| |
|
Renata Poljak’s work “All one knows” is still in the process of being realized and in this situation of uncertain outcome, in which the interpretative projection of the artist’s desire interlocks with the projection of my desire, I try to persuade myself that we are moving over the same terrain. But “All one knows” actually troubles me with the doubt of claiming the opposite that in the field of ideology, which is especially concerned with the production of meaning and the field of the symbolic, nothing is to be taken for granted.

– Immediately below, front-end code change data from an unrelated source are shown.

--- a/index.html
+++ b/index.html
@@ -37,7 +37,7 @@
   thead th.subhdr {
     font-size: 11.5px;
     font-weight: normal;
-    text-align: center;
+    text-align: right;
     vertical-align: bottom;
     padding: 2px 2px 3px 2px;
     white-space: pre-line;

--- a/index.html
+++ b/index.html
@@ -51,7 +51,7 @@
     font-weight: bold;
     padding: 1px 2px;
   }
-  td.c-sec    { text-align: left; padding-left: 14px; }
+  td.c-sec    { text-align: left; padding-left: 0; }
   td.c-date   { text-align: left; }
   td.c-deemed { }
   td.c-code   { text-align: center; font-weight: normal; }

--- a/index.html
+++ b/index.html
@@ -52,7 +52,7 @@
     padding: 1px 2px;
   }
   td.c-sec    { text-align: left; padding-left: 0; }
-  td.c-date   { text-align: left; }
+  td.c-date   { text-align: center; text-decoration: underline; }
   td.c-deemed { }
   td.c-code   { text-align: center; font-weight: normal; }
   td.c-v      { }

The video installation “All one knows” consists of two video projections, and what connects them is sound - music made of the edited sounds of steps on a parquet floor comes from two speakers, and through looping occupies the space between the two projections. The first film is a 16 mm film, hand-held, made in Belgrade, on the way from Belgrade to Vukovar, and in Vukovar. The images show the surroundings, panoramas, landscapes and scenes by the road, mostly without people. We never see the protagonists, a man and woman, but in the background we hear their comments and fragments of dialogues, spoken in our universal English, with the occasional sentence in Croatian. The viewer cannot immediately discern who the characters are, what they are talking about and whom they are addressing - we guess that they are fellow travellers talking to each other, but sometimes it seems as if they are referring to a third person, a woman whose experience they are retelling, thus sabotaging the autobiographical character of the “road movie”. There are no sounds of the surroundings but only their voices, which echo in the empty, purified space, as if in a vacuum of “truth”, unpolluted by the relativity of intersecting perspectives, positions and temporalities, in clear contrast with the spoken content which undermines every possibility for a fixed position and solid story.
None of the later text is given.